The important thing I read in a lot of the discussion on conflicting calls, and other such discussions, is that it is paramount that the scrivener be an expert in conveying the intent of the parties of conveyance. An example is that the owner can't sell a parcel less than 10,000 square feet. Don't you think the scrivener might be able to write the description in such a way as to make that the highest order call 'in that description?". I mean if that is what the grantor wants, and that is what the grantee wants, how can you not respect that intent and show it on the description? It is the point that so many are missing I believe (having read hundreds of descriptions).
I know that if the city requires that parcel to not be less than 10,000 square feet to meet their requirements, then that is the intent, and if I return a call on a retracement of 9,998 square feet someone might be screwed. Couldn't one write into the deed or somewhere on the plat that "the intent of this deed is to grant 10,000 square feet and absolutely no less." (or worded better).
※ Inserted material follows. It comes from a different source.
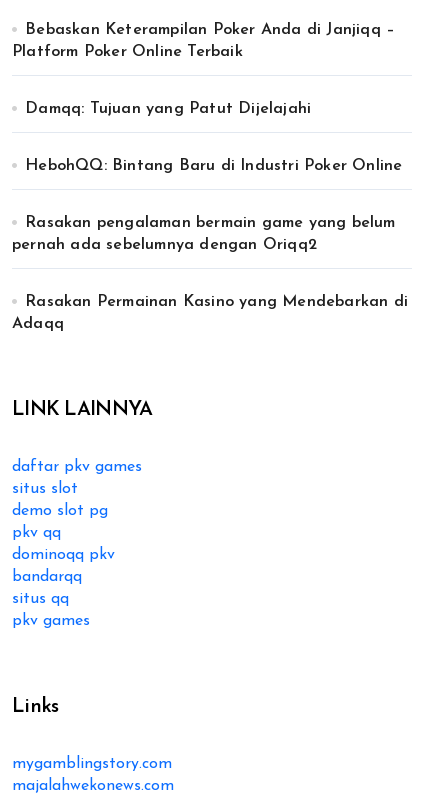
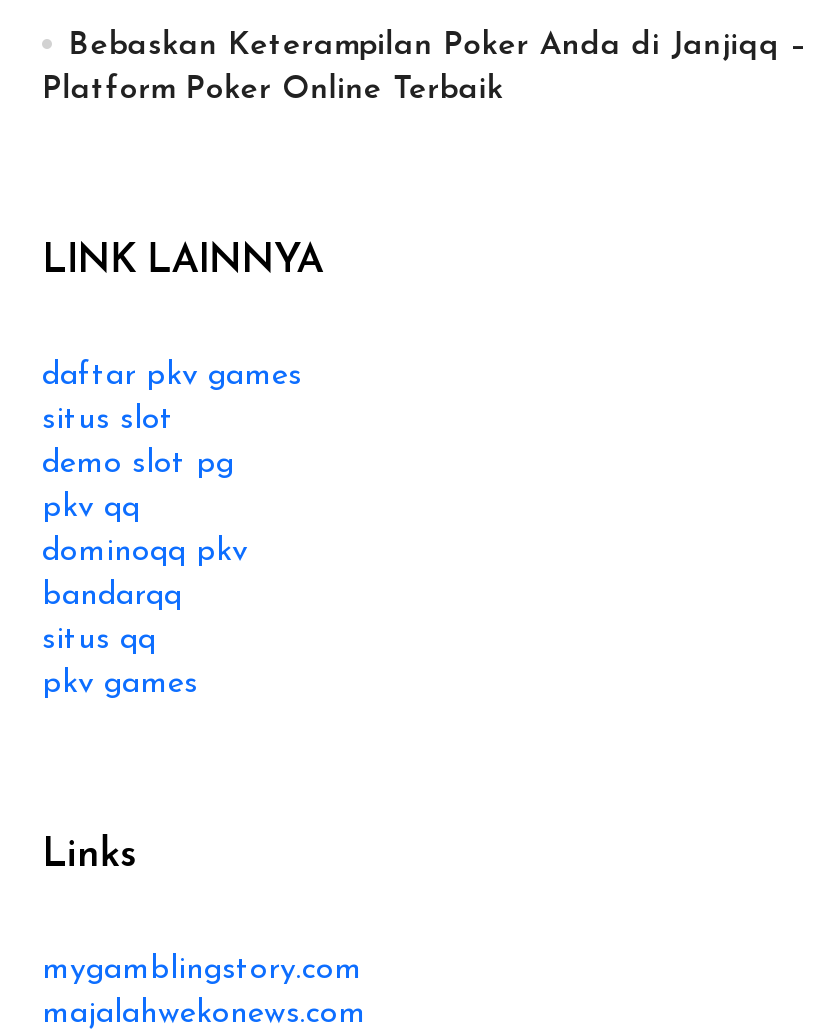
[25,101,311,117] Damqq: Tujuan yang Patut Dijelajahi -> none
[25,158,402,174] HebohQQ: Bintang Baru di Industri Poker Online -> none
[12,215,396,253] Rasakan pengalaman bermain game yang belum | pernah ada sebelumnya dengan Oriqq2 -> none
[12,294,408,332] Rasakan Permainan Kasino yang Mendebarkan di | Adaqq -> none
If this is done, and if the measurements close, it might force someone to always accept that area over measured distances or monuments if they don't sum up to at least the minimum area.
Same is, or should be, true for any other areas of importance in any particular case. The better the scriveners write in the intent of the deed, the less area of uncertainty ininterpreting that deed.
It is sad that the scrivener is nearly never held accountable for his or her poorly-written legal descriptions. And that is probably one of the biggest problems with surveying conflicts today.
Back to the subject at hand....if a scrivener actually went to the trouble to put in an elevation as a property line, it must be considered as very high on the intent within the four corners of the deed. I would say it is the highest importance on that deed secondary only to a senior ownership. It is finding the "monument" that is the controlling benchmark for that elevation. That is an "original monument". Hopefully, that is also called to on the deed.
Bingo!
Having beat my head against the wall over three separate jobs this past week because of elevations, elevation is nothing more than an assumed coordinate.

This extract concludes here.